Entrou no tribunal algemado, vestindo um fato escuro, camisa branca e gravata azul escura. Talvez fruto da gravidade das acusações de que é alvo, que no limite podem deixá-lo preso até ao fim da vida, Harvey Weinstein parecia estar “algo pálido e mais magro do que o habitual”, aponta a revista Variety, na sua edição online. Na sessão desta segunda-feira, o antigo produtor de filmes de Hollywood declarou-se inocente dos três crimes sexuais de que foi acusado por uma mulher, num caso que remonta a 2006. Acabou por ser libertado por um juiz que lhe manteve a obrigação de pagar a fiança decretada em junho por outras acusações sexuais, de 1 milhão de dólares.

A sessão, que decorreu no Tribunal Criminal de Manhattan, em Nova Iorque, opôs Harvey Weinstein e o seu advogado Benjamin Brafman à terceira mulher que o acusou em tribunal da prática de crimes sexuais. Esta é representada pela advogada Gloria Allred. Não identificada, a alegada vítima acusa Weinstein de ter forçado um ato de sexo oral por si indesejado.

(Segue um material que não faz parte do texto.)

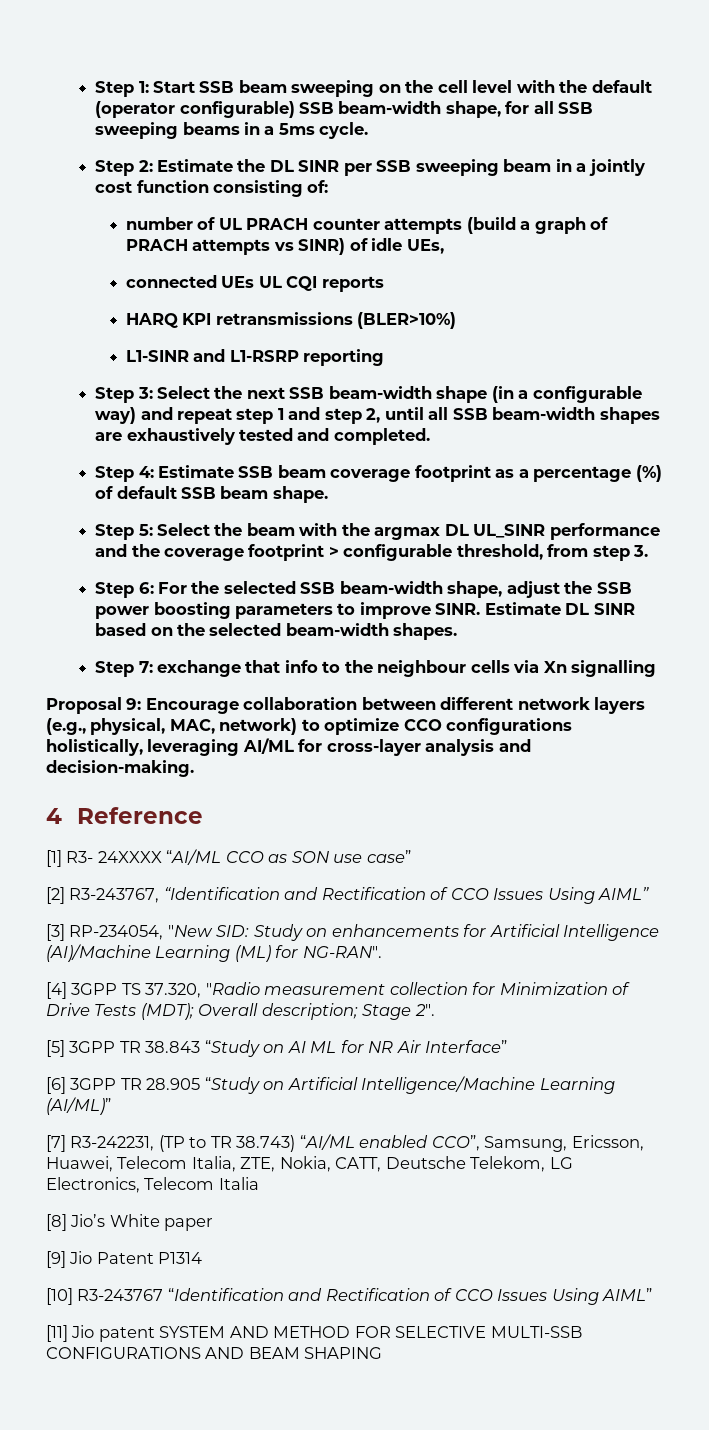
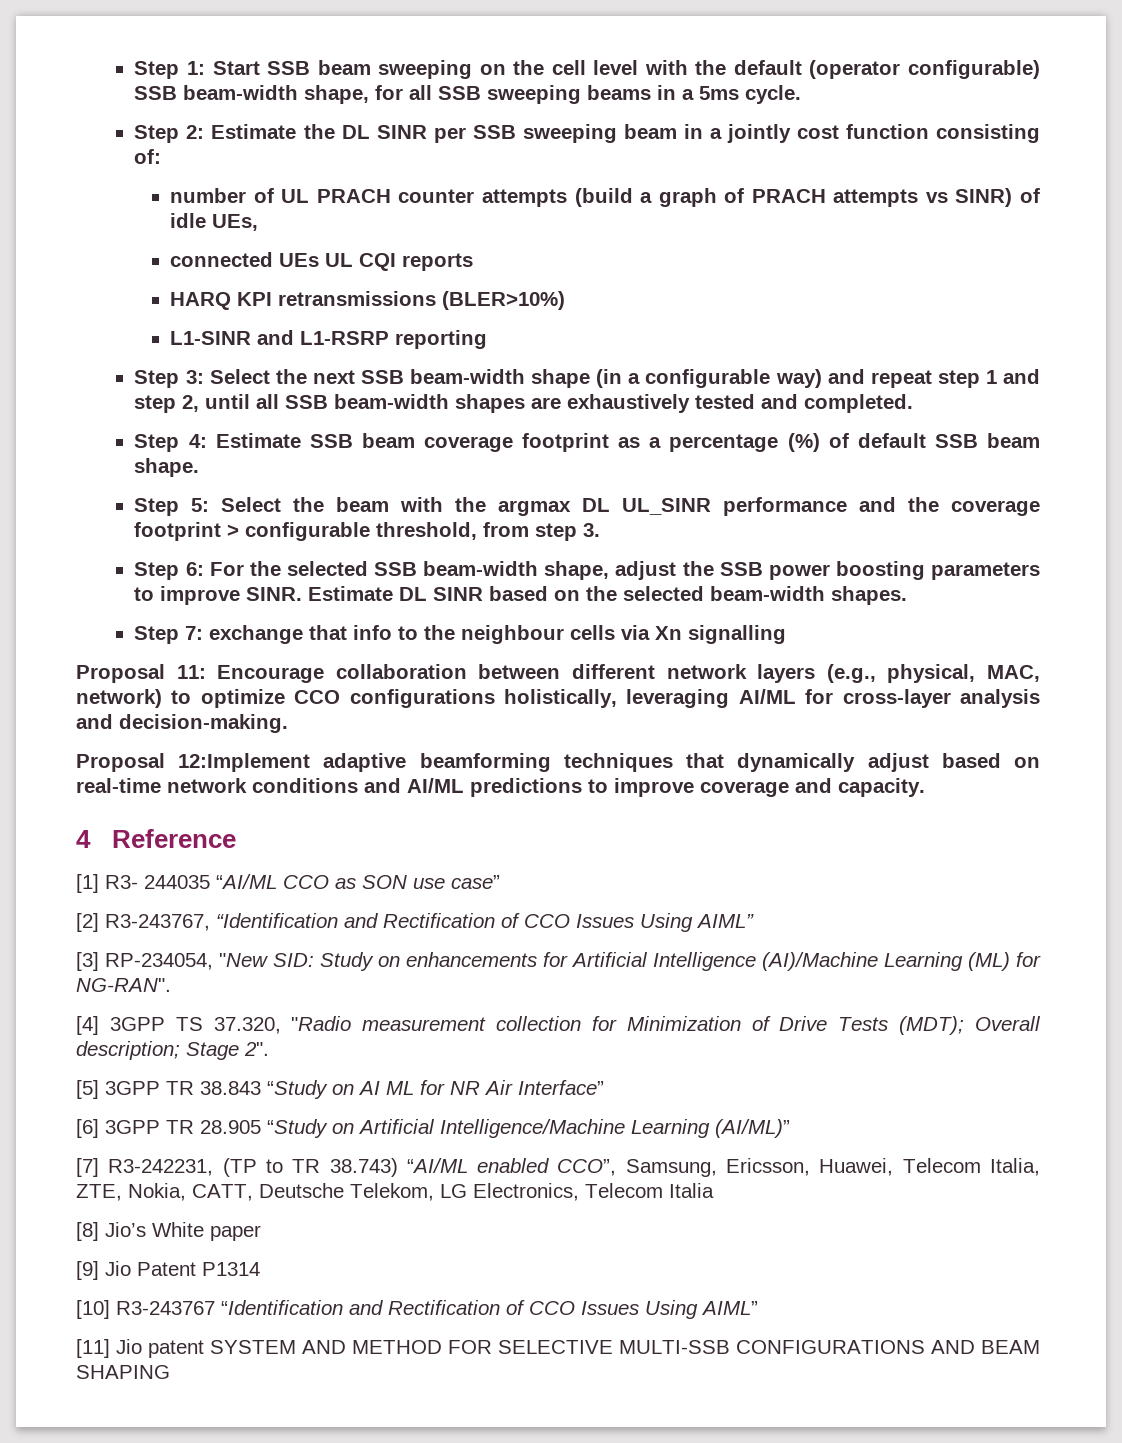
- Proposal 9: Encourage collaboration between different network layers (e.g., physical, MAC, network) to optimize CCO configurations holistically, leveraging AI/ML for cross-layer analysis and decision-making.
+ Proposal 11: Encourage collaboration between different network layers (e.g., physical, MAC, network) to optimize CCO configurations holistically, leveraging AI/ML for cross-layer analysis and decision-making.
+ Proposal 12:Implement adaptive beamforming techniques that dynamically adjust based on real-time network conditions and AI/ML predictions to improve coverage and capacity.
- [1] R3- 24XXXX “AI/ML CCO as SON use case”
+ [1] R3- 244035 “AI/ML CCO as SON use case”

Se for considerado culpado pelos crimes a que esta segunda-feira começou a responder — dois crimes de assédio e ataque sexual e um crime de ato sexual de primeiro grau –, a pena atribuída a Harvey Weinstein poderá ir de dez anos de cadeia a prisão perpétua, segundo a Variety.

PUB • CONTINUE A LER A SEGUIR

Em junho, Weinstein já se declarara inocente de dois crimes de violação (um em primeiro grau, outro em terceiro grau) e de um crime de ataque sexual de primeiro grau, de que foi acusado por outras duas mulheres. O tribunal não revelou a identidade de nenhuma das três alegadas vítimas, mas a antiga executiva de marketing Lucia Evans anunciou publicamente que ia apresentar queixa contra o produtor de cinema.

Harvey Weinstein declara-se inocente face às acusações de violação no Supremo Tribunal de Nova Iorque

O advogado de Weinstein, um dos homens mais poderosos de Hollywood nas últimas décadas, afirmou que o seu cliente “mantém que todas estas alegações são falsas e espera ser completamente inocentado”. Mais: “Além disso, acusar o sr. Weinstein de ser um predador quando as interações foram todas consensuais não se justifica”.

Os procuradores pediram prisão domiciliária para Harvey Weinstein, enquanto este aguarda julgamento, em virtude da acumulação de crimes de que está agora indiciado. A decisão sobre a medida de coação será tomada a 20 de setembro.

As acusações a Harvey Weinstein vieram a público em 2017, depois de artigos da The New Yorker e do The New York Times que incluíam testemunhos de numerosas mulheres que diziam ter sido sexualmente atacadas pelo produtor de cinema. De então em diante, várias figuras públicas denunciaram atitudes de assédio de Weinstein, entre as quais as atrizes Ashley Judd, Gwyneth Paltrow e Angelina Jolie.

O caso tornou-se uma bola de neve, dando origem a várias denúncias de assédio de mulheres que trabalham na indústria cinematográfia e em outros setores de atividade. O movimento ganhou o nome #metoo na sequência da motivação que deu a numerosas vítimas de assédio para denunciarem crimes sexuais de que foram alvo.